Well, I think Conor, it's a little bit of both, right? With new leadership team, we have to set a culture that's going to work for us in the mid- to long term. And I'm really excited that the entire leadership group, both the new members and the existing ones are embracing. But if I was to sum it up in one sentence, we're looking to build a culture where we're firmly focused on margin enhancements that we discussed while at the same time delivering exceptional guest experience. And it's really a fine line to walk -- I mean you can cut costs and have a worse guest experience. That's not what we're looking to do. Maybe in the past, we were a little bit overly focused on the guest experience without the cost side of it. The question is, how do we balance both of it. And I have to say, I'm excited. Mark and I have both talked about the reduction, the sequential improvement in our underlying core plus over all 4 quarters of this year, while at the same time our guest satisfaction continues to do very well. Our first guest repeat rate is at record levels, really good guest satisfaction scores, advanced bookings through the root. So this formula seems to be working well. To do this right, it has to take more than one quarter because we're not looking to do anything drastic. We're looking to do this a little bit at a time and make sure that we monitor it closely, and that's what we're going to continue to do. Thank you, Conor. So with that, Maria, we have time for one last question. So please call it out.

Operator

Operator

Our next question comes from Dan Politzer with Wells Fargo.

Daniel Politzer

Analyst · Wells Fargo.

Just a quick question, Harry. It feels like there's been a tangible shift more to focus on the cost side than the yield side. Maybe that's just reflected in current numbers versus how you're looking at things. But I guess as you think about 2024, 2025 and as you think about also long-term targets, is this an accurate depiction? And could we maybe get long-term targets from you as you kind of settle into the role later this year or possibly early 2024?

Harry Sommer

Analyst · Wells Fargo.

So Dan, great question. So first off, we are absolutely focused on yield and cost, right?
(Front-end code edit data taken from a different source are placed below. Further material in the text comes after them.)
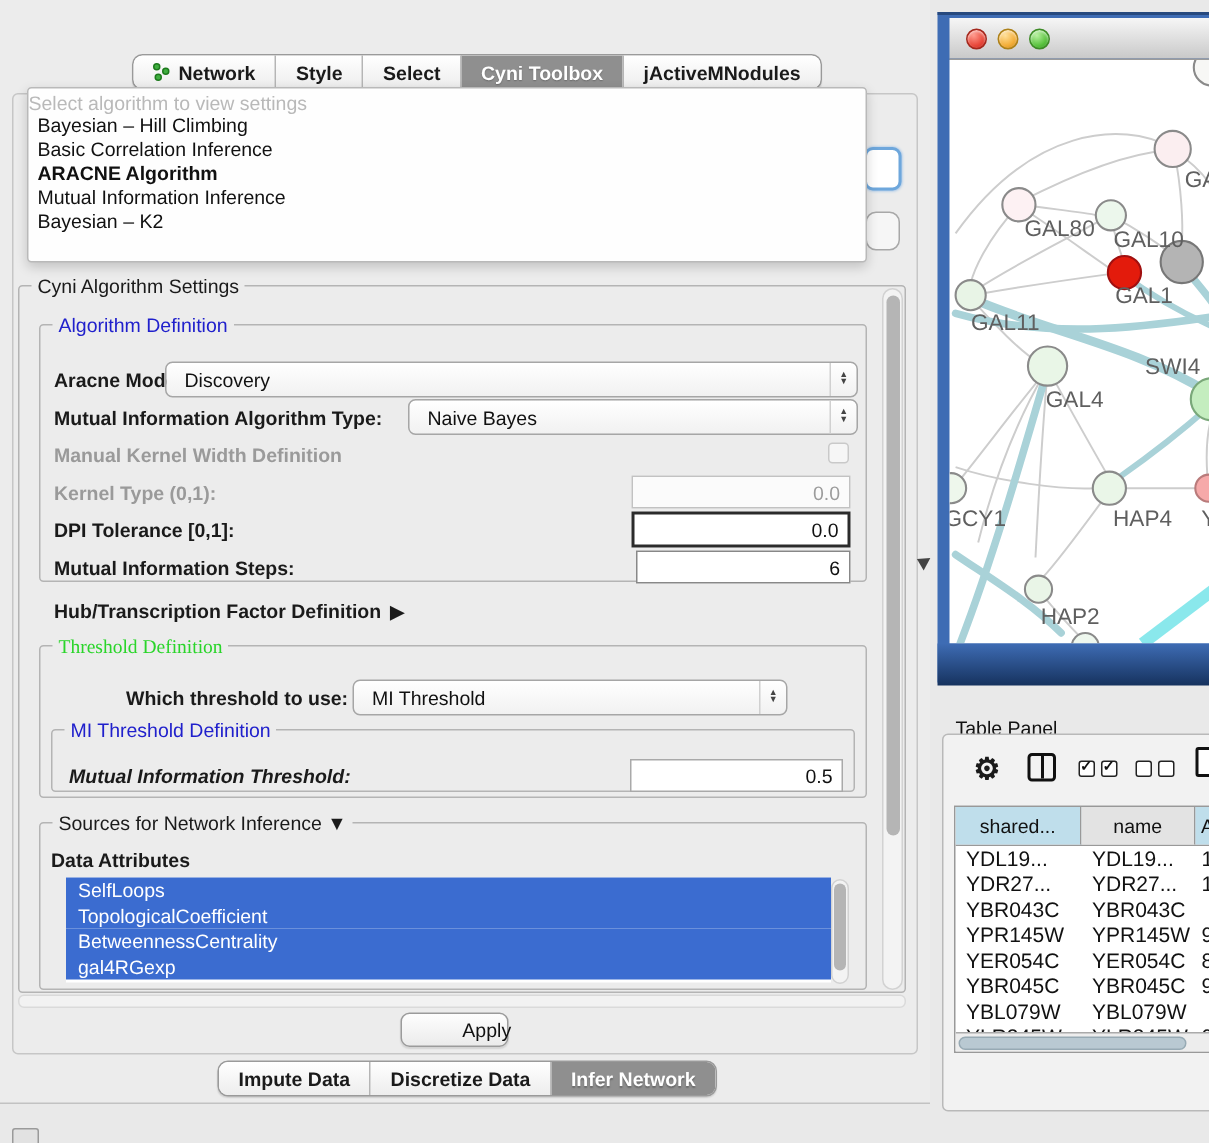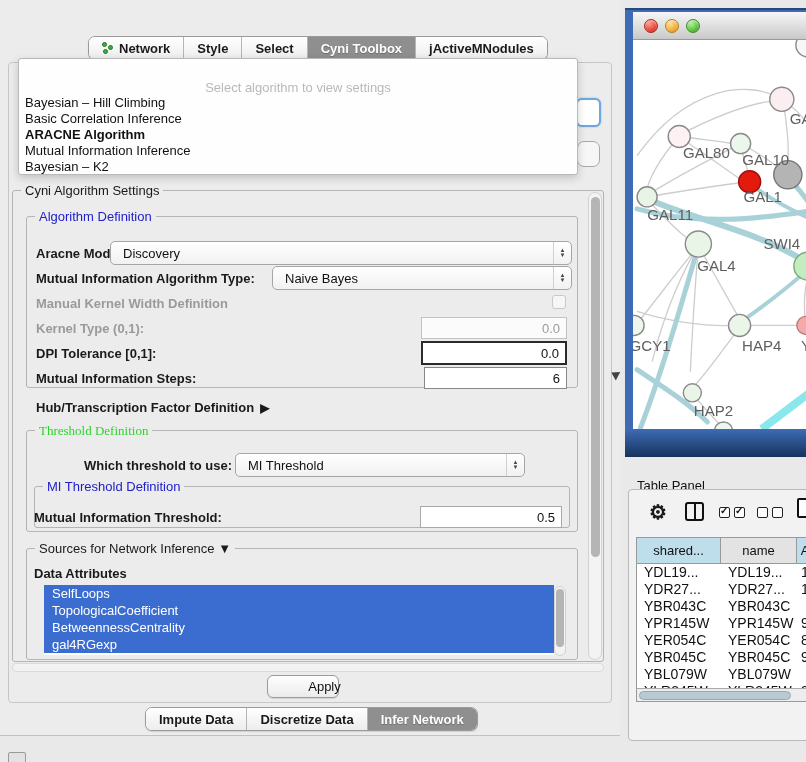--- a/index.html
+++ b/index.html
@@ -24,21 +24,21 @@
   .net-ico { position:relative; width:12px; height:12px; }
   .net-ico i { position:absolute; width:5px; height:5px; border-radius:50%; background:#3fae3f; border:1px solid #1d7a1d; }
   .net-ico i:nth-child(1){left:0;top:0;} .net-ico i:nth-child(2){left:6px;top:3px;} .net-ico i:nth-child(3){left:1px;top:7px;}
 
   .outer-panel { position:absolute; left:8px; top:62px; width:604px; height:641px; background:#ececec;
     border:1px solid #c6c6c6; border-radius:4px; }
 
   
   .dd { position:absolute; left:18px; top:58px; width:560px; height:117px; background:#fefefe;
     border:1px solid #b9b9b9; border-radius:3px; box-shadow:0 3px 8px rgba(0,0,0,0.18); z-index:6; }
-  .dd-ph { margin-top:21px; text-align:center; font-size:13px; color:#b9b9b9; }
+  .dd-ph { margin-top:2px; font-size:13px; color:#b9b9b9; }
   .dd-item { padding:0 6px; font-size:13px; line-height:16px; color:#111; white-space:nowrap; }
   .dd-item.bold { font-weight:bold; }
 
   .frag-combo { position:absolute; left:576px; top:98px; width:25px; height:29px; background:#fff;
     border:2px solid #6ea7dc; border-radius:6px; box-shadow:0 0 2px #8db9e6; z-index:2; }
   .frag-btn { position:absolute; left:577px; top:141px; width:23px; height:26px; background:#f6f6f6;
     border:1px solid #a8a8a8; border-radius:7px; z-index:2; }
 
   .groupbox { position:absolute; border:1px solid #b4b4b4; border-radius:3px; }
   .legend { position:absolute; top:-8px; left:8px; background:#ececec; padding:0 4px; font-size:13px; color:#1a1a1a; white-space:nowrap; }
@@ -215,21 +215,21 @@
     <div class="combo" style="left:235px; top:453px; width:290px;">
       <span class="val">MI Threshold</span>
       <span class="caps">
           <span>▲</span>
           <span>▼</span>
         </span>
     </div>
     <div class="groupbox" style="left:34px; top:486px; width:536px; height:42px;">
       <span class="legend blue">MI Threshold Definition</span>
     </div>
-    <span class="lbl" style="left:34px; top:510px;">Mutual Information Threshold:</span>
+    <span class="lbl" style="left:46px; top:510px;font-style:italic;">Mutual Information Threshold:</span>
     <div class="field" style="left:420px; top:506px; width:142px;">0.5</div>
 
     <div class="groupbox" style="left:26px; top:548px; width:552px; height:112px;">
       <span class="legend"><span>Sources for Network Inference</span> <span>▼</span></span>
     </div>
     <span class="lbl" style="left:34px; top:566px;">Data Attributes</span>
     <div class="attr-list" style="left:44px; top:585px; width:510px; height:70px;">
       <div class="attr-item sel">SelfLoops</div>
       <div class="attr-item sel">TopologicalCoefficient</div>
       <div class="attr-item sel">BetweennessCentrality</div>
Because ultimately, margin is a combination of those 2 numbers. I think I discussed in one of the earlier questions that we think we can do an outsized job in 2024 in yield growth somewhat because of the tailwinds we saw in Q4 and '23 when we weren't fully back up to operations, but also because of all the healthy consumer demand metrics that we're seeing over the last few months that we believe will continue into the future. And on a long-term basis, we are committed to a low to mid-single-digit yield increases with moderate and disciplined capacity growth as we had in 2014 to 2019. So that absolutely will continue. In terms of long-term target, we think about it a lot, but I've been on the job now for 30 days. So a little bit early for me to go all in. I've been spending a lot of time with our -- on our ships, with our operations folks, with our employees, with our travel agency community, with our customers, spending some time with the investment community as well. And we believe by early '24, we'll be in the position to provide not only guidance for '24, of course, but also long-term metrics on how we view the future EBITDA margin, yield and cost components of the business going forward. Okay. So once again, I want to thank everyone for joining us today. We'll be around to answer any questions you may have. Have a great day. Stay safe and all the best. Bye now.

Operator

Operator

This concludes today's conference call. You may now disconnect.